Sign up for Data Mesh Understanding’s free roundtable and introduction programs here: https://landing.datameshunderstanding.com/
Please Rate and Review us on your podcast app of choice!
If you want to be a guest or give feedback (suggestions for topics, comments, etc.), please see here
Episode list and links to all available episode transcripts here.
Provided as a free resource by Data Mesh Understanding / Scott Hirleman. Get in touch with Scott on LinkedIn if you want to chat data mesh.
Transcript for this episode (link) provided by Starburst. See their Data Mesh Summit recordings here and their great data mesh resource center here. You can download their Data Mesh for Dummies e-book (info gated) here.
Glovo’s meetup group: https://www.meetup.com/glovo-tech-talks/
Javo’s LinkedIn: https://www.linkedin.com/in/javiergrandag/
Javo’s Twitter: @JavierGrandaG / https://twitter.com/JavierGrandaG
Pablo’s LinkedIn: https://www.linkedin.com/in/pabloginerabad/
In this episode, Scott interviewed Pablo Giner Abad, Global Director of Data and Javier “Javo” Granda, Senior Data Manager at Glovo.
From here forward in this write-up, P&J will refer to Javo and Pablo rather than trying to specifically call out who said which part.
Some key takeaways/thoughts from P&J’s point of view:
- It’s okay to not fit the exact or complete picture of data mesh in your early journey. Focus on what matters to your org and implementation and focus on learning over trying to be perfect. Iteration is possible and not too costly with data mesh. That’s sort of one of the main points of data mesh.
- When selecting your first use case, look for high value and low dependencies. The less cross-team coordination work needed to actually get to an initial end data product that has value, the better. And buy-in is much easier if the producers are one of the consumers too 🙂
- When starting out, really look at how thin of a slice you can get away with for your MVP. Be prepared to make some hard compromises. Make them with your eyes open. It’s tech debt but taken on consciously.
- Focus on solving your problems of today instead of trying to solve all your future problems. Fixing the challenges of today will set you up to fix the challenges of 6 months from now in 6 months.
- Focus on reducing cycle times to creating and iterating on data products more than you probably think you should. It’s easy to get focused on delivering new data products instead of the capabilities to deliver new data products but that will cost you more and more as your data mesh implementation matures.
- An important quote to remember re product thinking: “If you aren’t embarrassed by the first version of your product, you shipped too late.” Your data products don’t need to be perfect when launched.

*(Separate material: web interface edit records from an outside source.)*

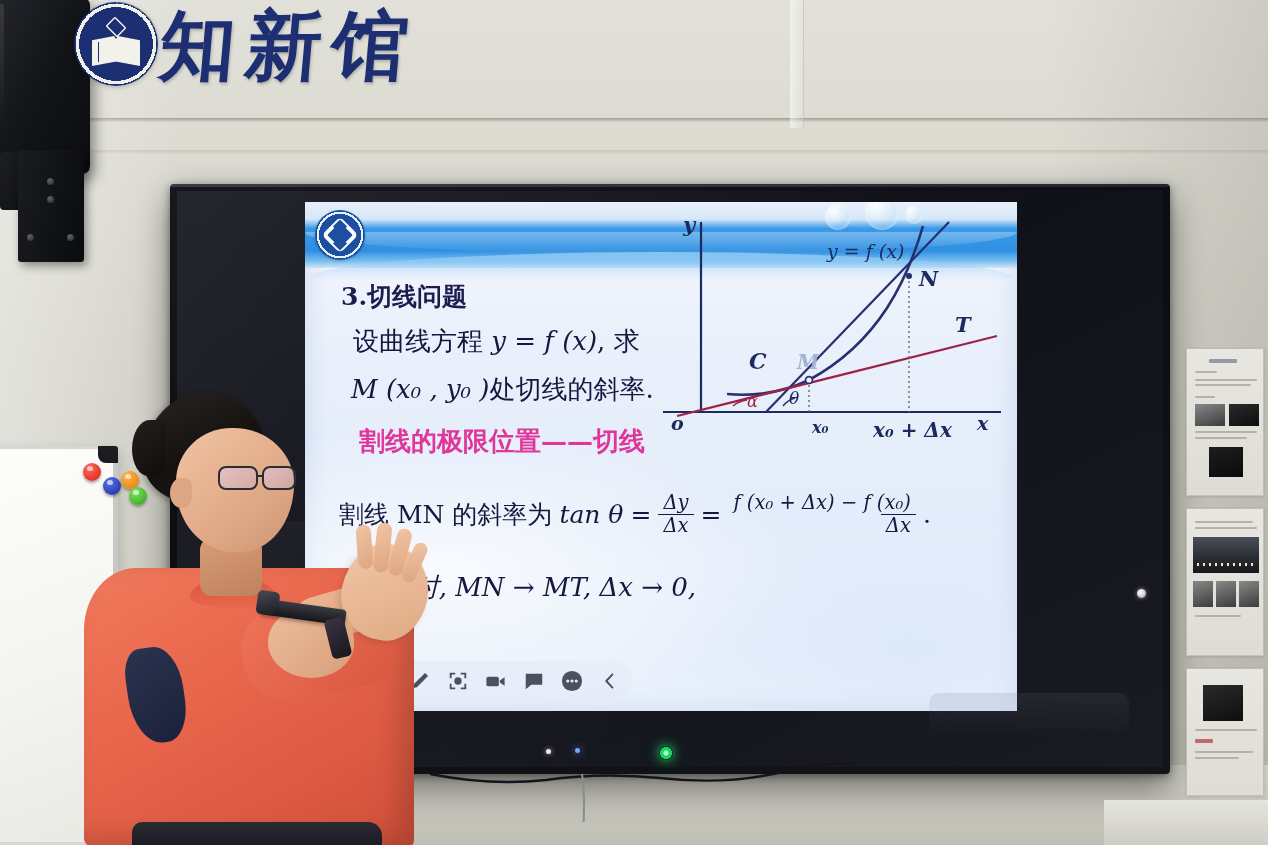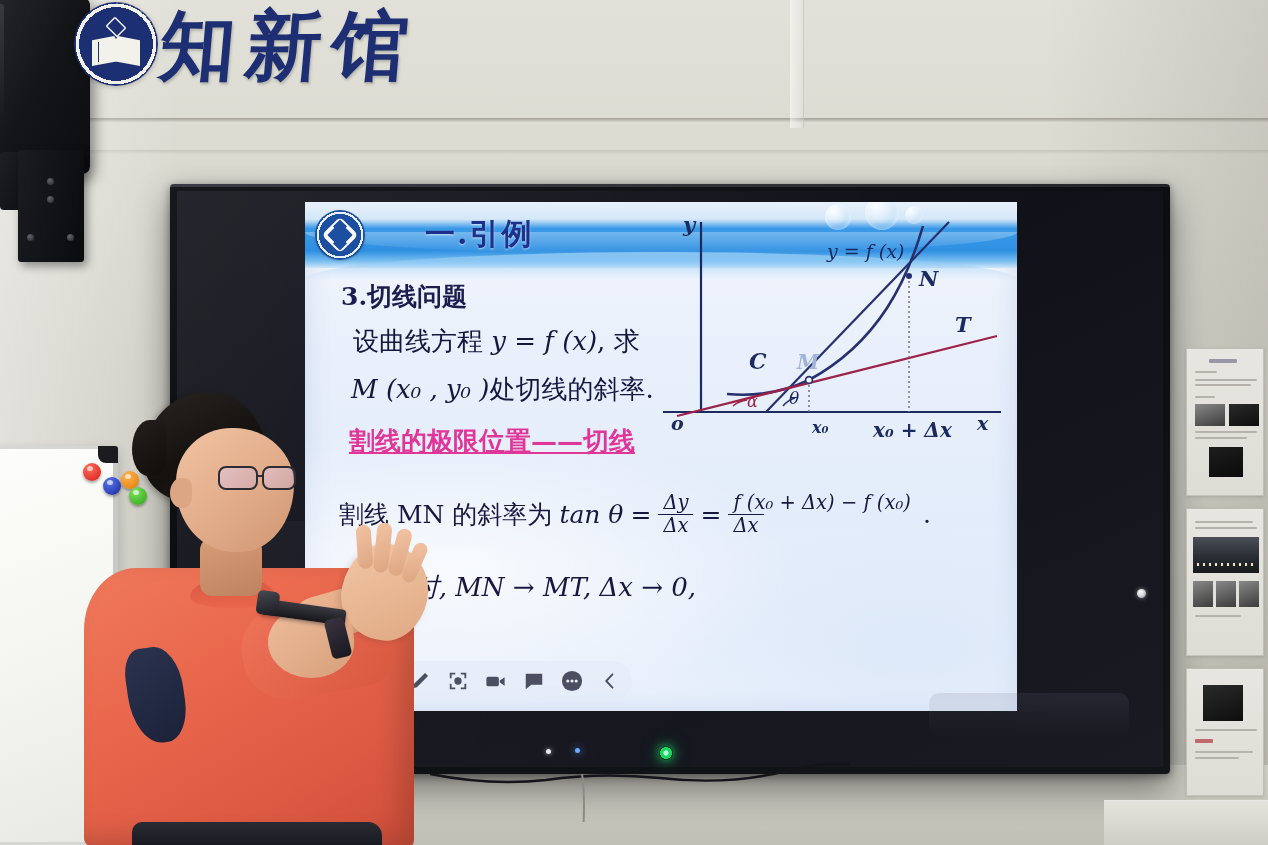"一.引例" div { html: <div>一.引例</div> -> none }
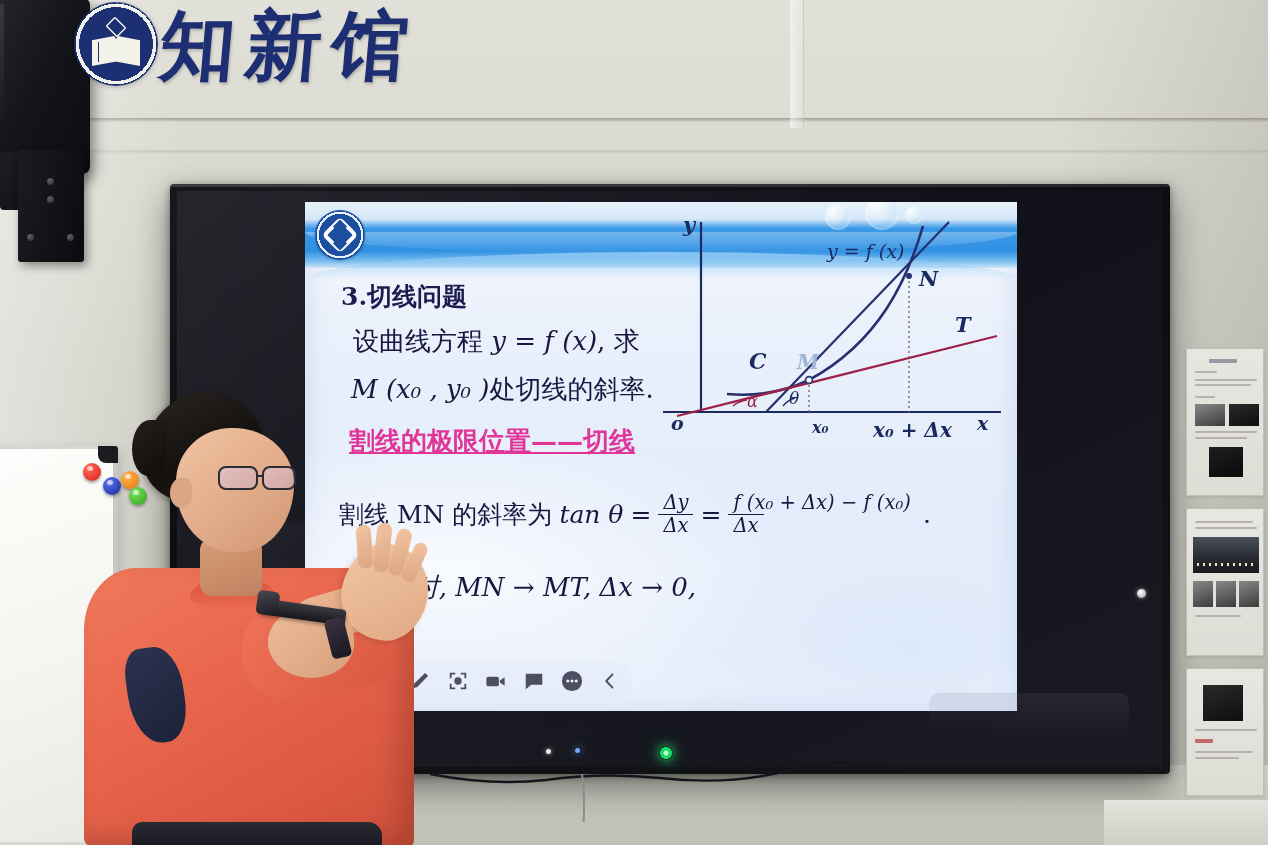"割线的极限位置——切线" #s-pink { left: 44px -> 54px; text-decoration: underline -> none }
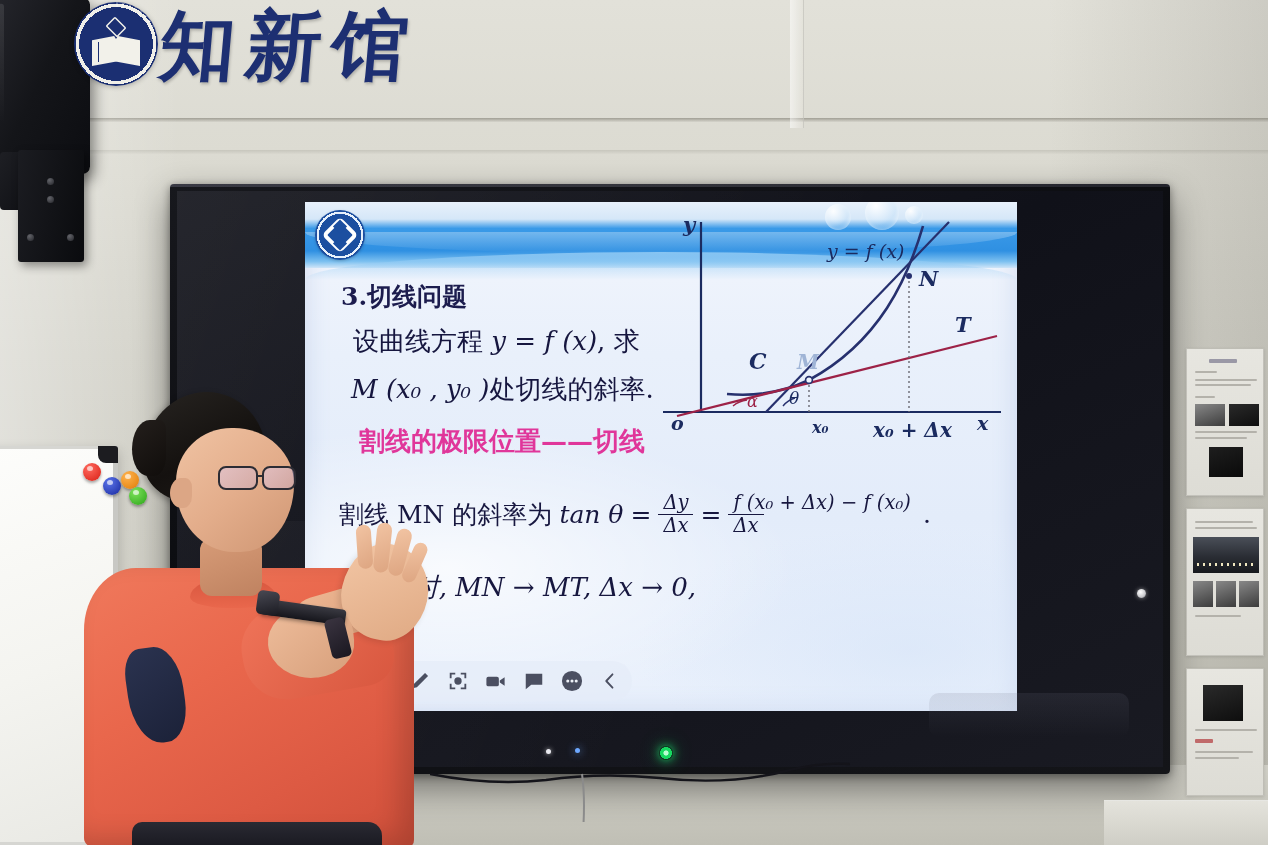"Δy" .frac { align-items: flex-start -> flex-end }
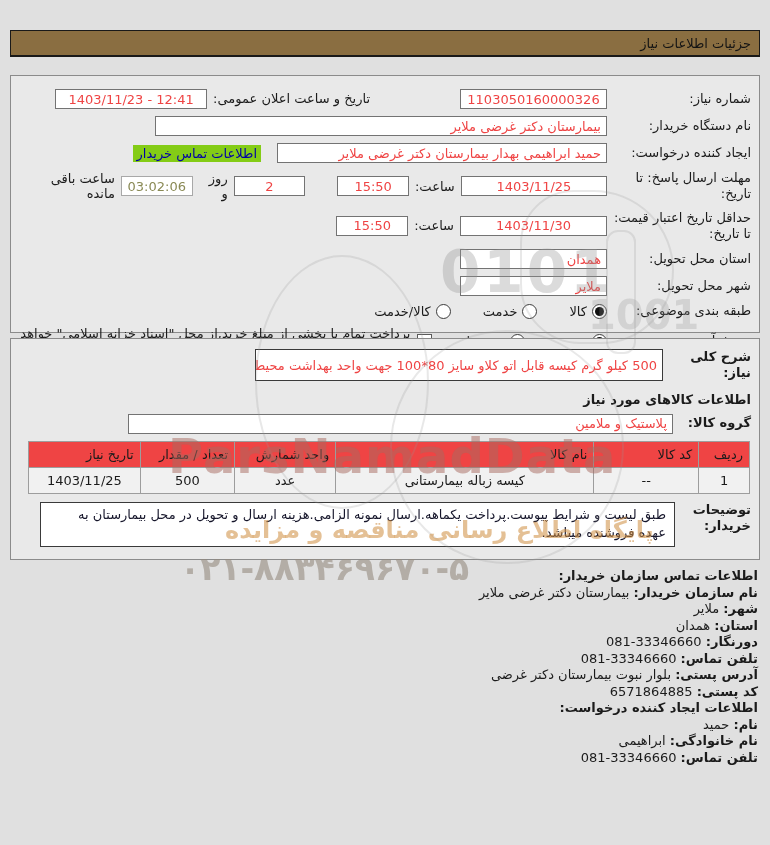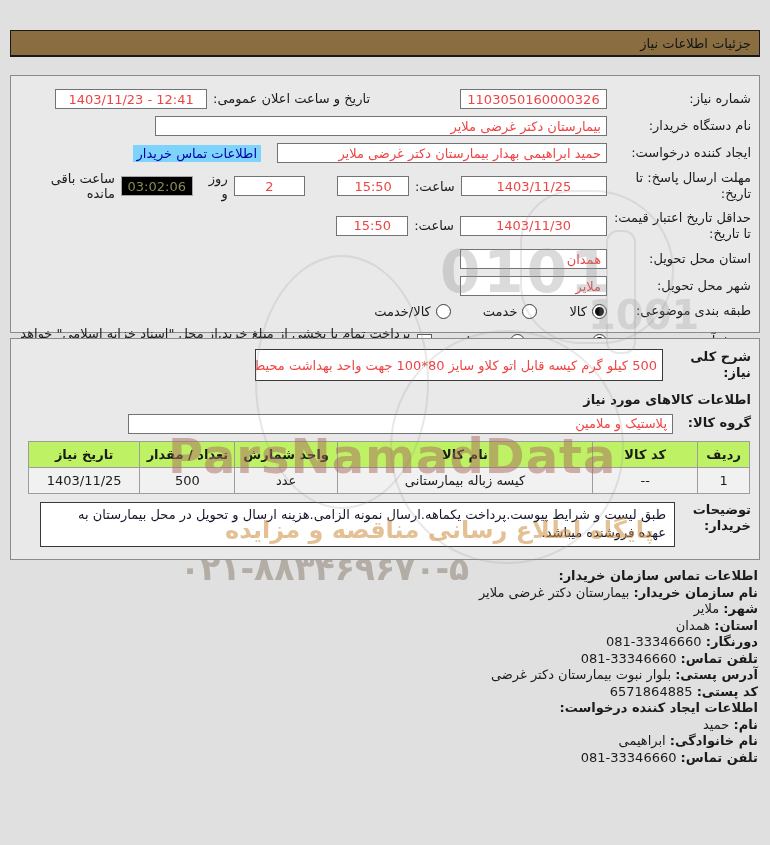"اطلاعات تماس خریدار" .link { background: #7dd3fc -> #84cc16 }
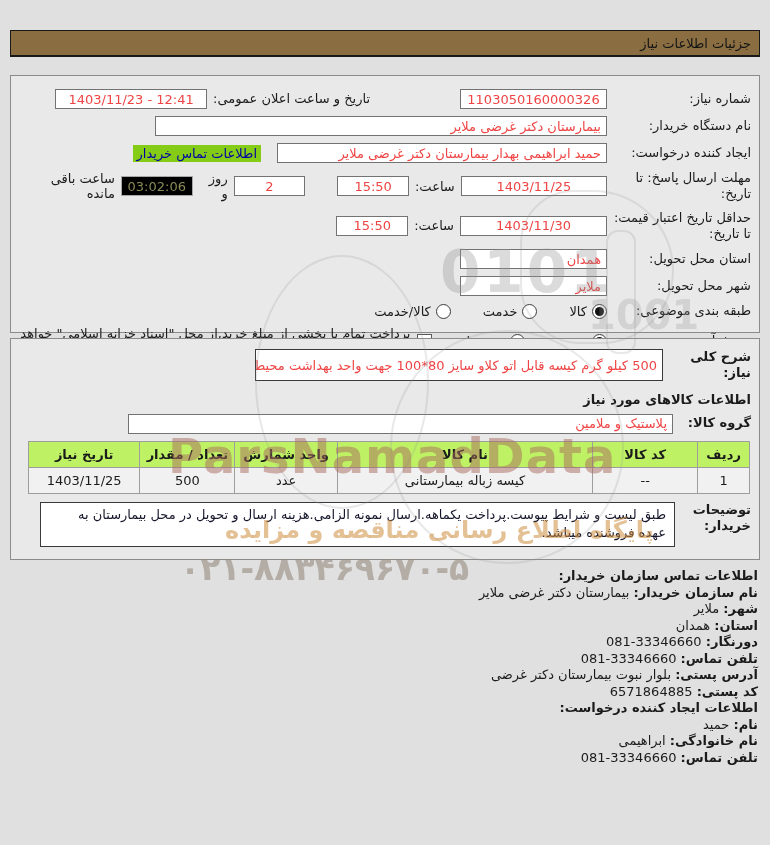"03:02:06" .yellowbox { background: #000000 -> #ffffff }
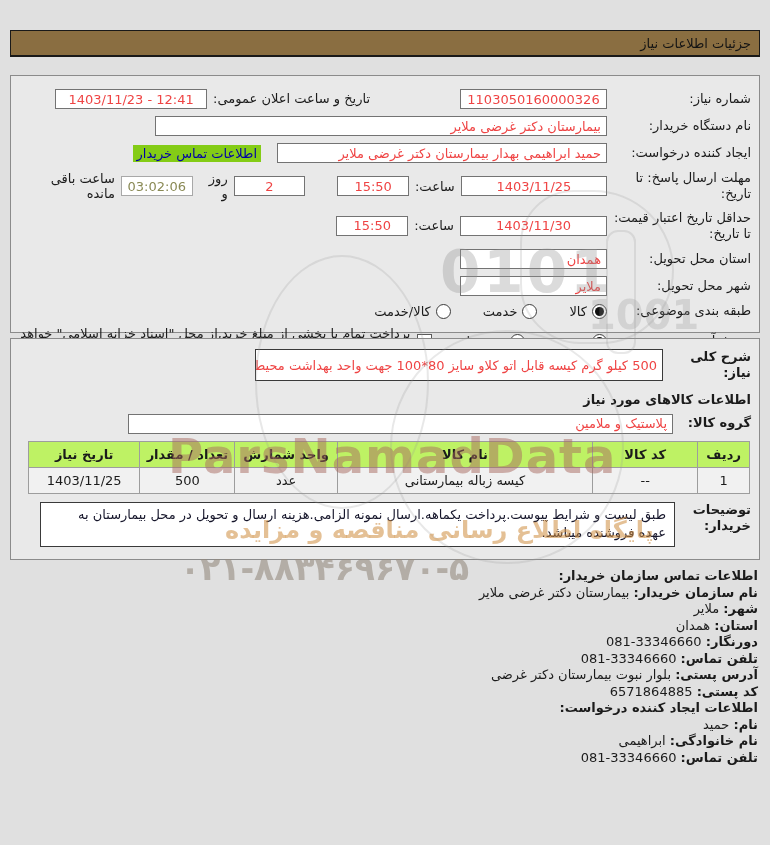"تاریخ نیاز" table.goods th { background: #bef264 -> #ef4444; font-weight: bold -> normal; text-align: none -> right }
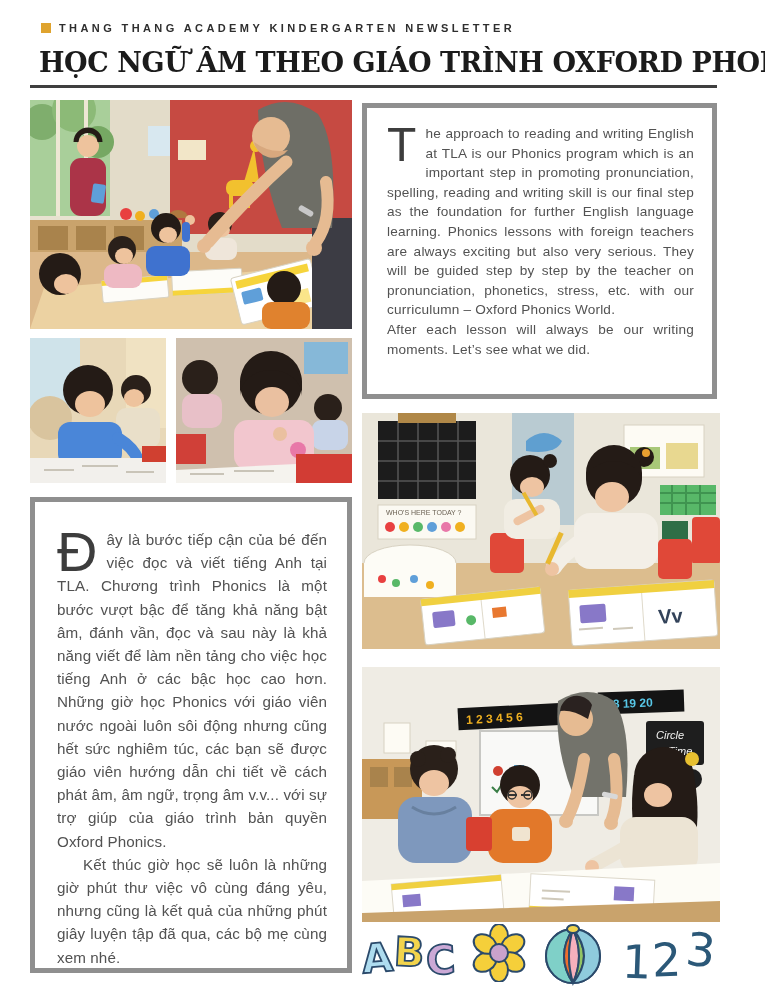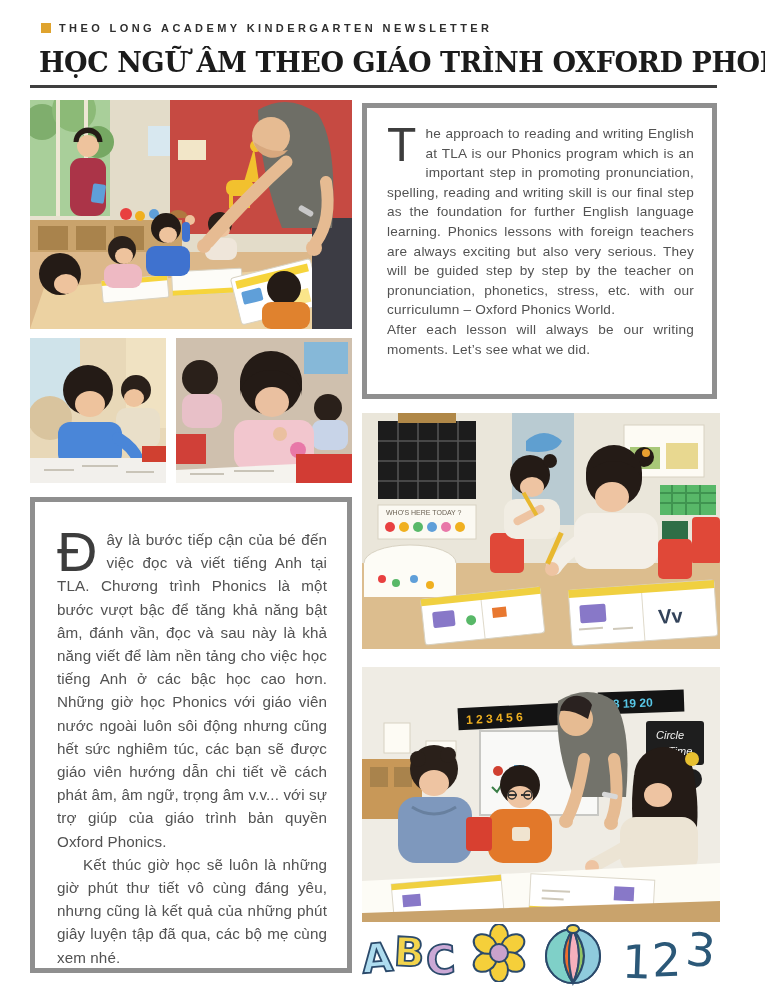"THEO LONG ACADEMY KINDERGARTEN" span.kicker-text { text: THEO LONG -> THANG THANG }
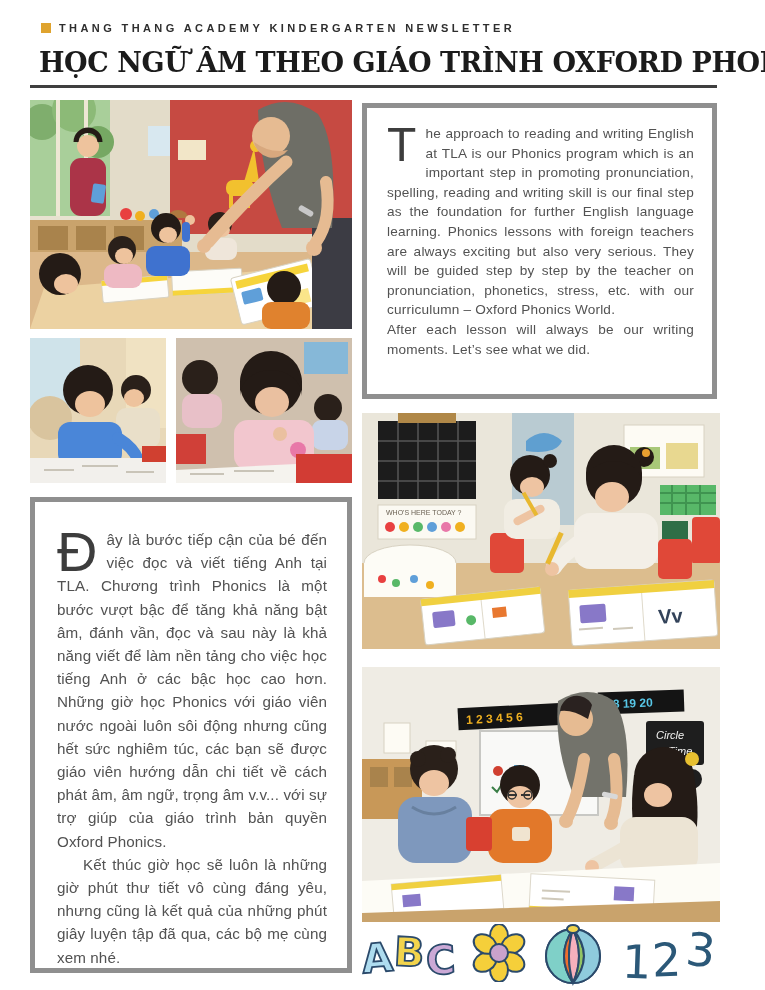"Kết thúc giờ học sẽ" p.para-2 { text: tiết -> việc }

- Just using your domain mapping from your operational/DDD side as your data domain map is likely to lead to some big challenges. Look to how your data flows to figure out good data domain mapping.
- Misaligned domain maps between the operational side and data side can also cause issues because a team may need to own the data domain but they don’t necessarily own the operational system or domain.
- Glovo’s biggest data pain point pre data mesh was that data quality was often not great and people spent huge amounts of time trying to check the data. If that’s a challenge at your org, you can probably get funding to fix it.
- If data trust is a key pain point, when you make compromises early, do not compromise on quality – or at least very clear communication on what quality means. That is the only real way to gain back people’s trust – actually provide them high quality, trustable data.
- Domain ownership is likely to be the most challenging data mesh principle in many organizations. Partially because it is the one that is most centered on change management.
- It’s easy for a central data team to fall into prioritization by loudest escalations. When moving to data mesh, make sure you don’t fall into the same trap anywhere. Make conscious decisions based on value not on loudness.
- It will be important to define your minimum viable data product. Is that the data shaped into a format consumers can use? Does that mean if target users are not that data literate, ownership extends into the visualization tooling? Hard to say what is right for every organization.
- Only produce a data product if there is a known use case. But once a data product is created, owners should think about how they might serve additional users.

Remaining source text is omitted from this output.